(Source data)
* * * * * * * * *

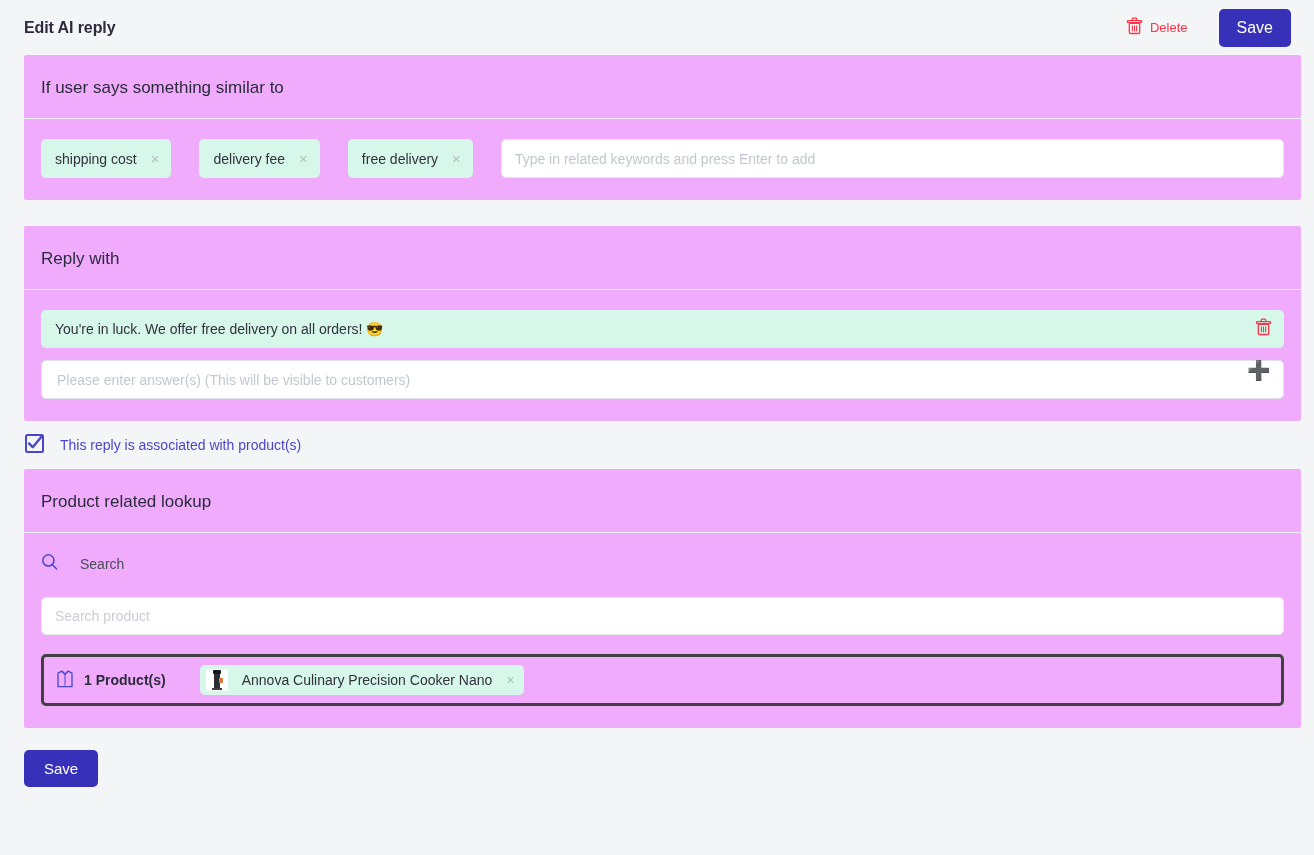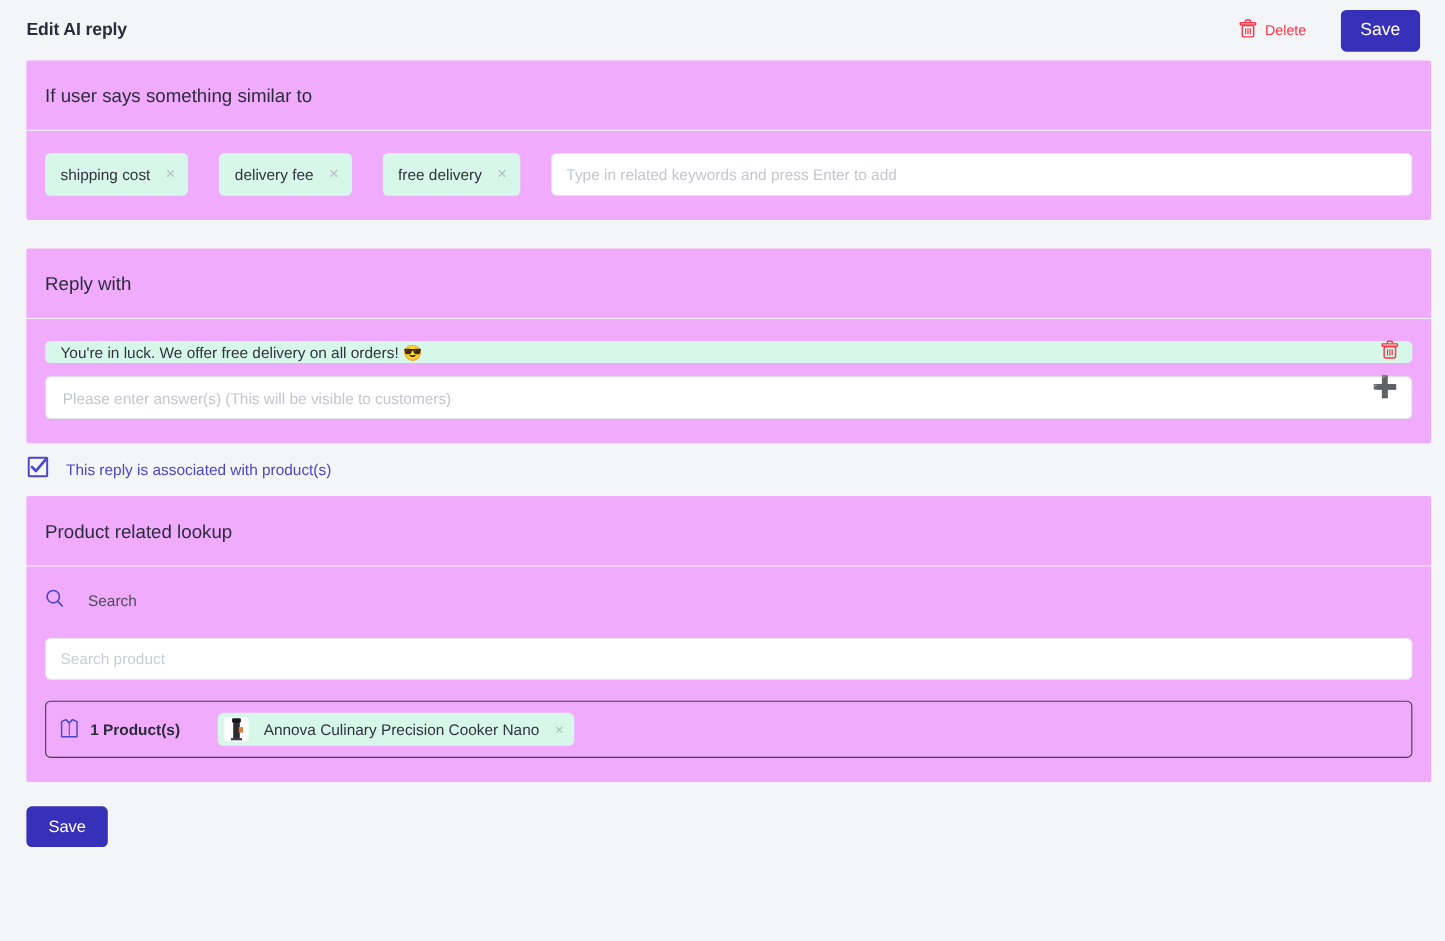--- a/index.html
+++ b/index.html
@@ -117,7 +117,7 @@
     align-items: center;
     background: #d6f7e9;
     border-radius: 5px;
-    height: 20px;
+    height: 38px;
     padding: 0 12px 0 14px;
     margin-bottom: 12px;
   }

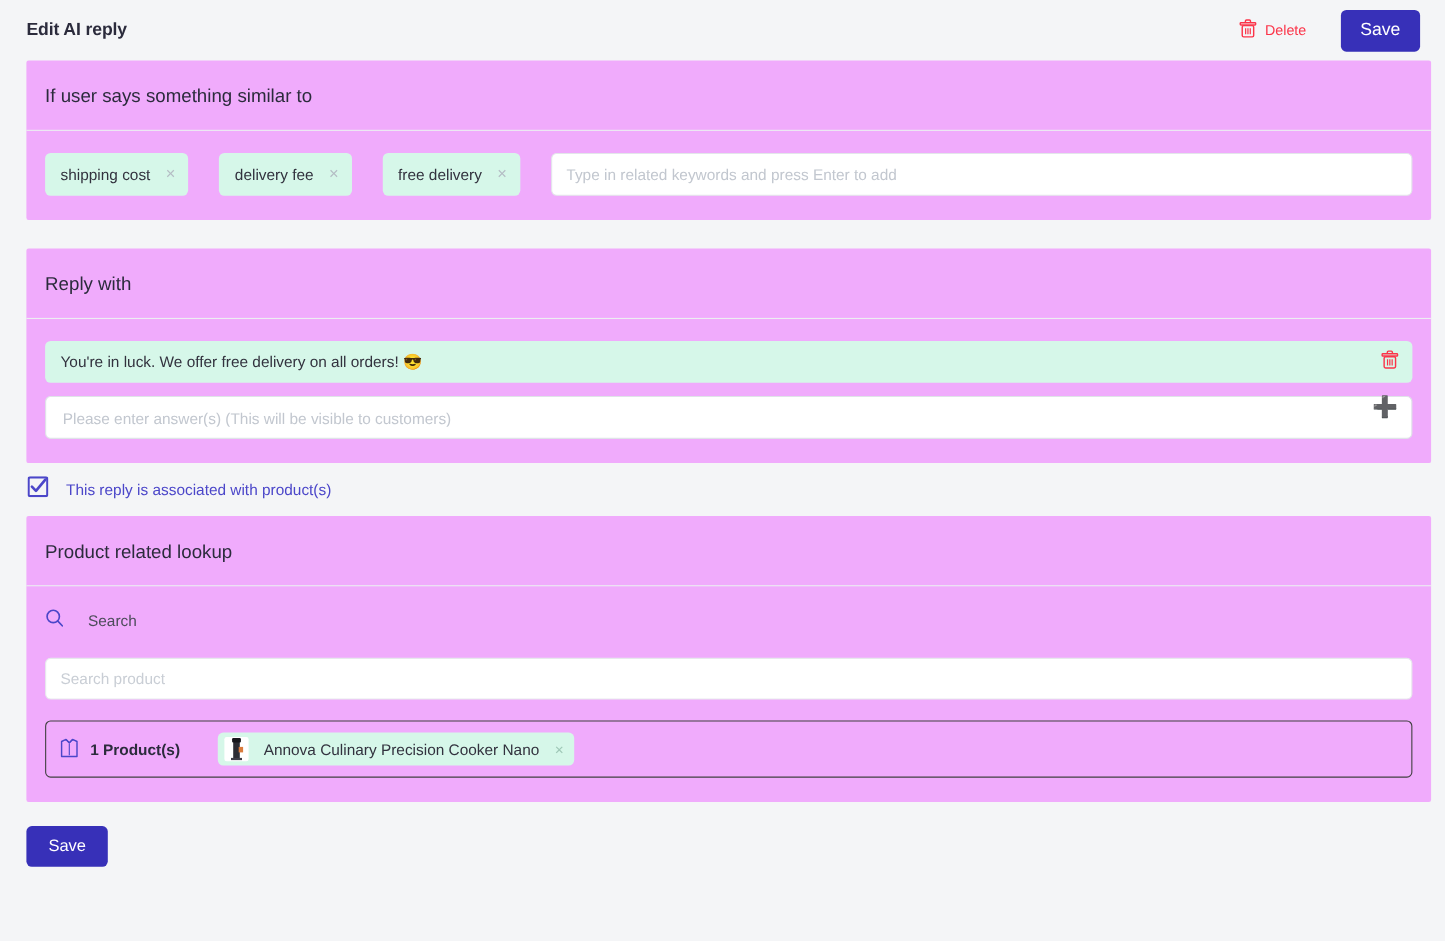--- a/index.html
+++ b/index.html
@@ -193,7 +193,7 @@
 
   .prod-sep { height: 19px; }
   .prod-strip {
-    border: 1px solid #404040;
+    border: 3px solid #404040;
     border-radius: 5px;
     display: flex;
     align-items: center;

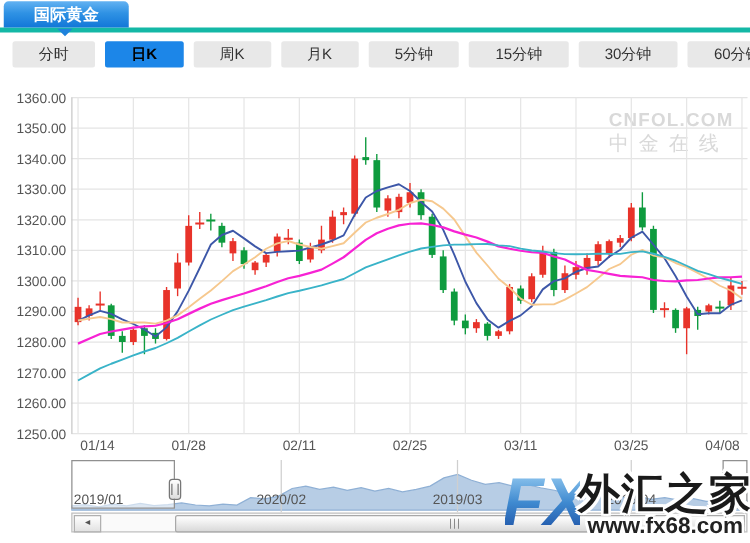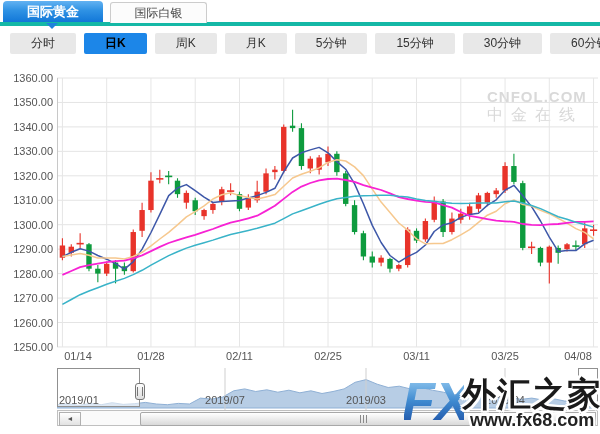--- a/index.html
+++ b/index.html
@@ -59,9 +59,6 @@
       <span>国际黄金</span>
     </div>
     <div class="tab-pointer"></div>
-    <div class="tab-idle">
-      <span>国际白银</span>
-    </div>
   </div>
 
   <div class="toolbar" id="toolbar"><div class="pbtn">分时</div><div class="pbtn active">日K</div><div class="pbtn">周K</div><div class="pbtn">月K</div><div class="pbtn">5分钟</div><div class="pbtn">15分钟</div><div class="pbtn">30分钟</div><div class="pbtn">60分钟</div></div>

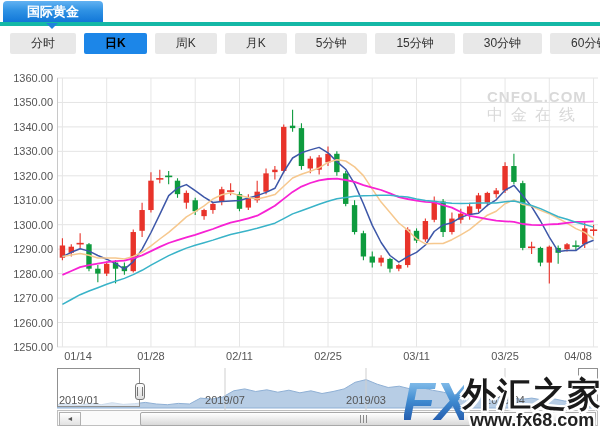--- a/index.html
+++ b/index.html
@@ -250,7 +250,7 @@
     </svg>
   <div id="nav-labels">
       <span class="nav-label" style="left: 59px;">2019/01</span>
-      <span class="nav-label" style="left: 225px; transform: translateX(-50%);">2019/07</span>
+      <span class="nav-label" style="left: 225px; transform: translateX(-50%);">2020/02</span>
       <span class="nav-label" style="left: 366px; transform: translateX(-50%);">2019/03</span>
       <span class="nav-label" style="left: 505px; transform: translateX(-50%);">2019/04</span>
     </div>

* * * * * * * * *

WORK ORDER:
Look through the data and gather every line with the string "border" in it.

ANSWER BOX:
     border-radius: 5px;
-    border: 1px solid #404040;
+    border: 3px solid #404040;
     border-radius: 5px;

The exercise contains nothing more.